*WHAT THE EXERCISE ASKS:* Set down every line from the one containing "Waffle Beanie Size:No" through the last line of the records below, exactly as written, and leave out the pictures.

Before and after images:
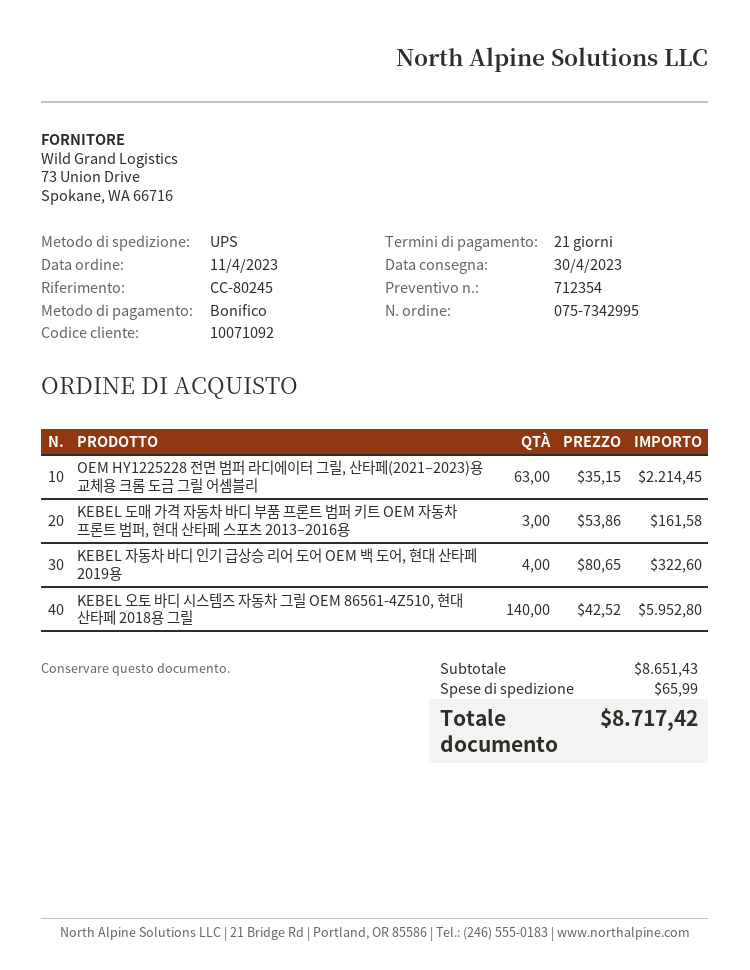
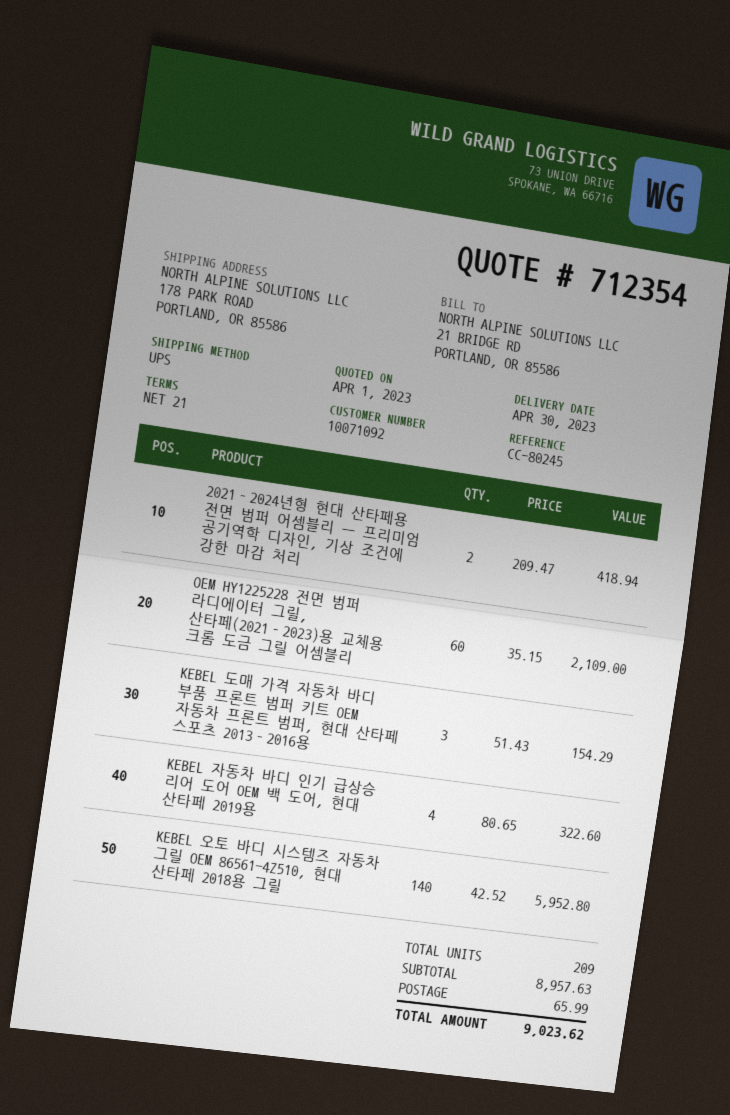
OEM HY1225228 전면 범퍼 라디에이터 그릴, 산타페(2021–2023)용 교체용 크롬 도금 그릴 어셈블리: 63 x 35.15 = 2214.45 -> 60 x 35.15 = 2109.00
KEBEL 도매 가격 자동차 바디 부품 프론트 범퍼 키트 OEM 자동차 프론트 범퍼, 현대 산타페 스포츠 2013–2016용: 3 x 53.86 = 161.58 -> 3 x 51.43 = 154.29
2021–2024년형 현대 산타페용 전면 범퍼 어셈블리 — 프리미엄 공기역학 디자인, 기상 조건에 강한 마감 처리: none -> 2 x 209.47 = 418.94
subtotal: 8651.43 -> 8957.63
total: 8717.42 -> 9023.62

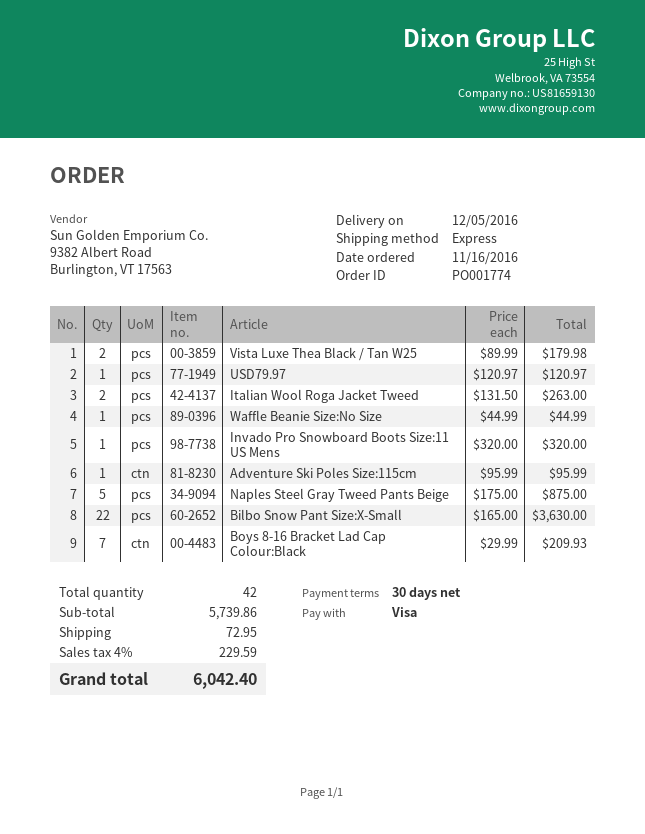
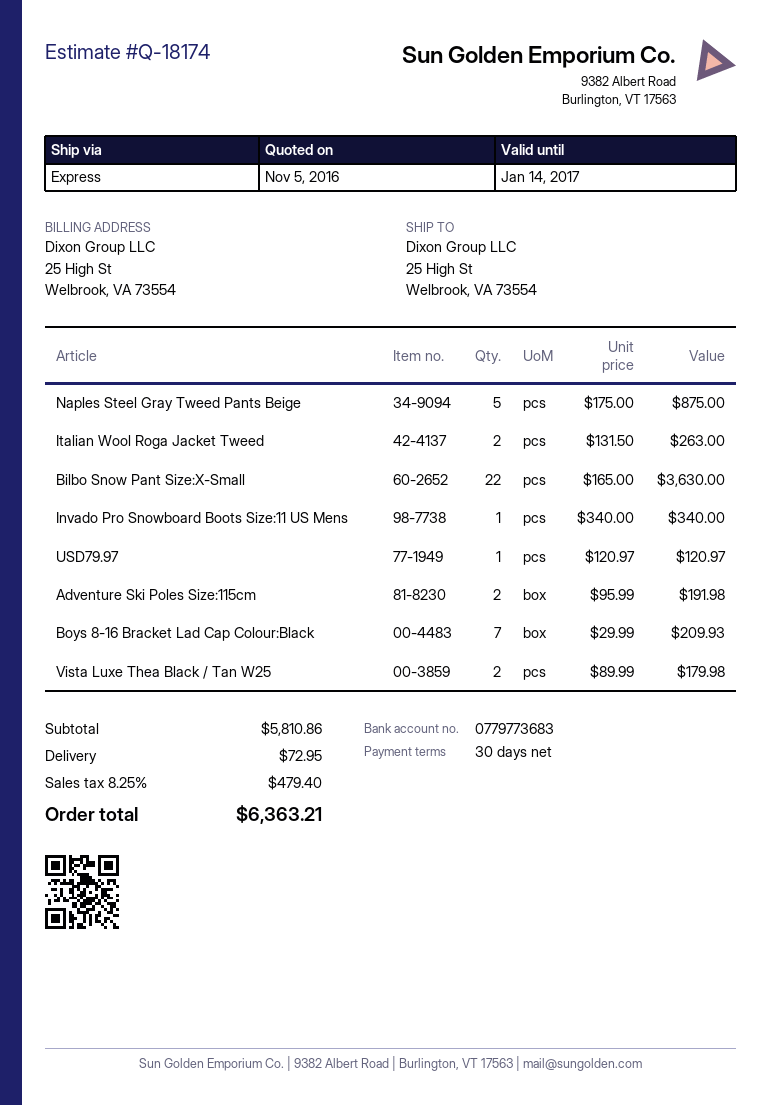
Waffle Beanie Size:No Size: 1 x 44.99 = 44.99 -> none
Invado Pro Snowboard Boots Size:11 US Mens: 1 x 320.00 = 320.00 -> 1 x 340.00 = 340.00
Adventure Ski Poles Size:115cm: 1 x 95.99 = 95.99 -> 2 x 95.99 = 191.98
subtotal: 5739.86 -> 5810.86
tax: 4% = 229.59 -> 8.25% = 479.40
total: 6042.40 -> 6363.21

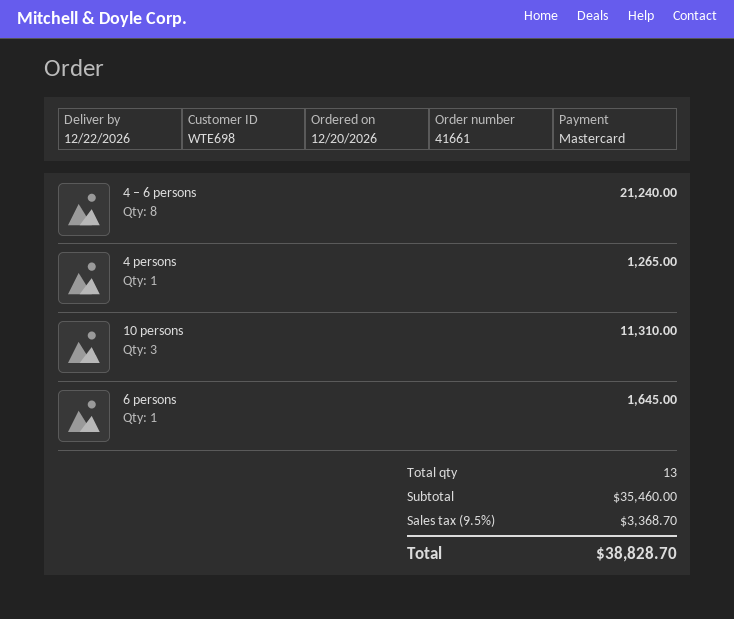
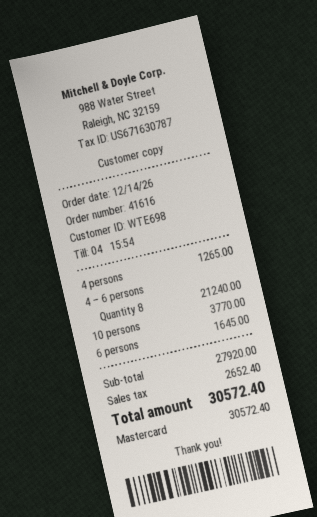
order number: 41661 -> 41616
order date: 2026-12-20 -> 2026-12-14
10 persons: 3 for 11310.00 -> 1 for 3770.00
subtotal: 35460.00 -> 27920.00
tax: 3368.70 -> 2652.40
total: 38828.70 -> 30572.40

*OUTPUT OF THE EXERCISE:*
Waffle Beanie Size:No Size: 1 x 44.99 = 44.99 -> none
Invado Pro Snowboard Boots Size:11 US Mens: 1 x 320.00 = 320.00 -> 1 x 340.00 = 340.00
Adventure Ski Poles Size:115cm: 1 x 95.99 = 95.99 -> 2 x 95.99 = 191.98
subtotal: 5739.86 -> 5810.86
tax: 4% = 229.59 -> 8.25% = 479.40
total: 6042.40 -> 6363.21

order number: 41661 -> 41616
order date: 2026-12-20 -> 2026-12-14
10 persons: 3 for 11310.00 -> 1 for 3770.00
subtotal: 35460.00 -> 27920.00
tax: 3368.70 -> 2652.40
total: 38828.70 -> 30572.40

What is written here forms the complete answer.